The year marked epochal transitions on several newscasts.
Anchor Tom Brokaw left "The NBC Nightly News" after more than two decades, with Brian Williams taking his place.
More surprisingly, CBS' Dan Rather announced he would vacate his anchor desk come March. The departure of the 73-year-old Rather was perhaps accelerated by his "60 Minutes Wednesday" story about Bush's National Guard service, which turned out to be based on allegedly forged documents. A report by an independent commission looking into the September story was expected before the end of the year, potentially triggering further upheaval at CBS News.
And in December, Bill Moyers left his PBS newsmagazine "Now," ending a distinguished 30-year-old career in TV journalism.
Fortunately, make-believe newsman Jon Stewart wasn't going anywhere. Hailed as the year's best anchor by Vanity Fair magazine, he proved an essential truth-teller with his Comedy Central spoof newscast, "The Daily Show," which pulled record ratings as it mocked the Bush-Kerry race and world events in general.
Not nearly as funny was last May's much-hyped finale of "Friends" after 10 hit seasons. A week later, "Frasier" had its own poignant finale on NBC after 11 seasons. And on HBO, "Sex and the City" concluded its six-season run with Mr. Big and Carrie back together for good.

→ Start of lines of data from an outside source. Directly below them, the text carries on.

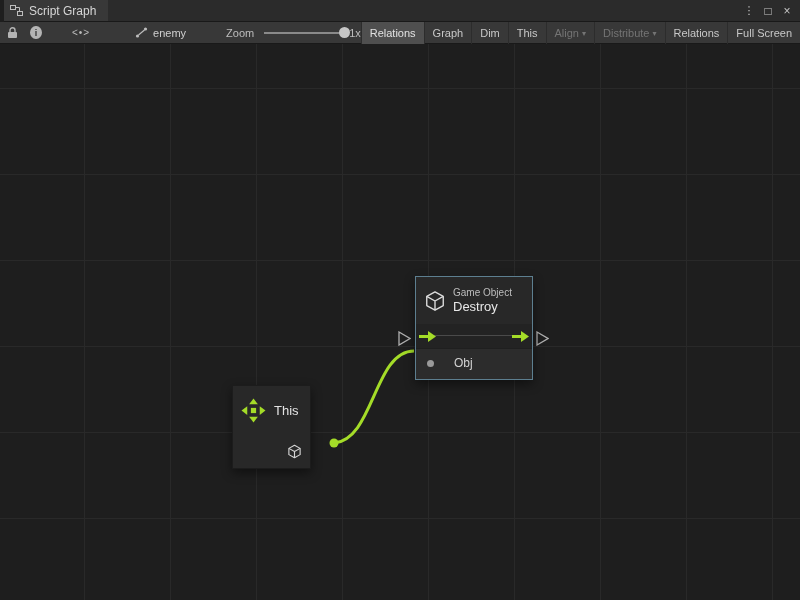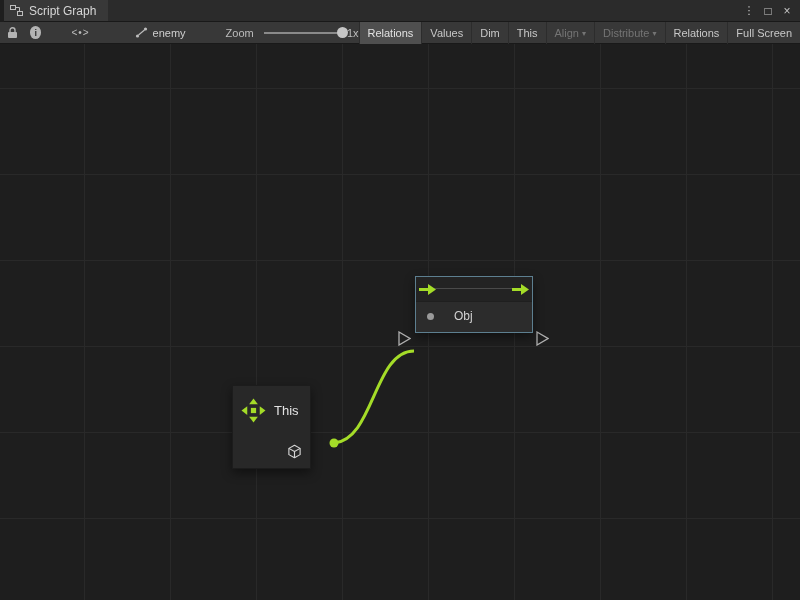--- a/index.html
+++ b/index.html
@@ -127,21 +127,21 @@
       <span class="zoom-track"></span>
       <span class="zoom-handle"></span>
     </span>
     <span class="zoom-value">1x</span>
 
     <div class="tbtn-group">
       <span class="tbtn active">
         <span>Relations</span>
       </span>
       <span class="tbtn">
-        <span>Values</span>
+        <span>Graph</span>
       </span>
       <span class="tbtn">
         <span>Dim</span>
       </span>
       <span class="tbtn">
         <span>This</span>
       </span>
       <span class="tbtn disabled">
         <span>Align</span>
         <span class="dd-arrow">▾</span>
@@ -167,20 +167,30 @@
     </svg>
 
     <svg class="port-tri tri-left" width="13" height="15" viewBox="0 0 13 15">
       <polygon points="1,1 12,7.5 1,14" fill="#1e1e1e" stroke="#b0b0b0" stroke-width="1.3"></polygon>
     </svg>
     <svg class="port-tri tri-right" width="13" height="15" viewBox="0 0 13 15">
       <polygon points="1,1 12,7.5 1,14" fill="#1e1e1e" stroke="#b0b0b0" stroke-width="1.3"></polygon>
     </svg>
 
     <div class="node node-destroy selected">
+      <div class="u-header">
+        <svg width="22" height="22" viewBox="0 0 24 24">
+          <path d="M12 2 L21 7 L21 17 L12 22 L3 17 L3 7 Z" fill="none" stroke="#dcdcdc" stroke-width="1.5" stroke-linejoin="round"></path>
+          <path d="M3 7 L12 12 L21 7 M12 12 L12 22" fill="none" stroke="#dcdcdc" stroke-width="1.5" stroke-linejoin="round"></path>
+        </svg>
+        <span class="txt">
+          <span class="u-cat">Game Object</span>
+          <span class="u-title">Destroy</span>
+        </span>
+      </div>
       <div class="ctrl-row">
         <svg width="17" height="11" viewBox="0 0 17 11">
           <rect x="0" y="4" width="9" height="3" fill="#A4DC28"></rect>
           <polygon points="9,0 17,5.5 9,11" fill="#A4DC28"></polygon>
         </svg>
         <svg width="17" height="11" viewBox="0 0 17 11">
           <rect x="0" y="4" width="9" height="3" fill="#A4DC28"></rect>
           <polygon points="9,0 17,5.5 9,11" fill="#A4DC28"></polygon>
         </svg>
       </div>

When "The Apprentice" premiered last January, it dominated water-cooler conversation and made Donald Trump's parting shot, "You're fired," a national catchphrase.
But by fall, it - along with the reality craze overall - seemed to have faded somewhat, while scripted, character-driven series made a startling recovery. High among them were "Lost" (which chronicled the struggles of 48 survivors of a plane crash stranded on a tropical island) as well as "Desperate Housewives" (a saucy soap opera about attractive women stranded in a cushy subdivision), which was second only to "E.R." as the season's most popular show.
Helping spread the word about "Housewives" was a scandalous promo broadcast just before ABC's "Monday Night Football" last month. In the ad, "Housewives" star Nicollette Sheridan wore only a towel as she flirted with Philadelphia Eagles star receiver Terrell Owens in a deserted locker room. Then she dropped the towel and jumped into his arms.
The segment spurred complaints from viewers, an outburst from Federal Communications Commission chairman Michael Powell and an apology from the network, which conceded the promo's placement "was inappropriate."
Now, as viewers - whether outraged or delighted - replay mental pictures of Nicollette Sheridan in the buff, they can ponder the larger implication: A year of TV is ending in a fashion not unlike how it began.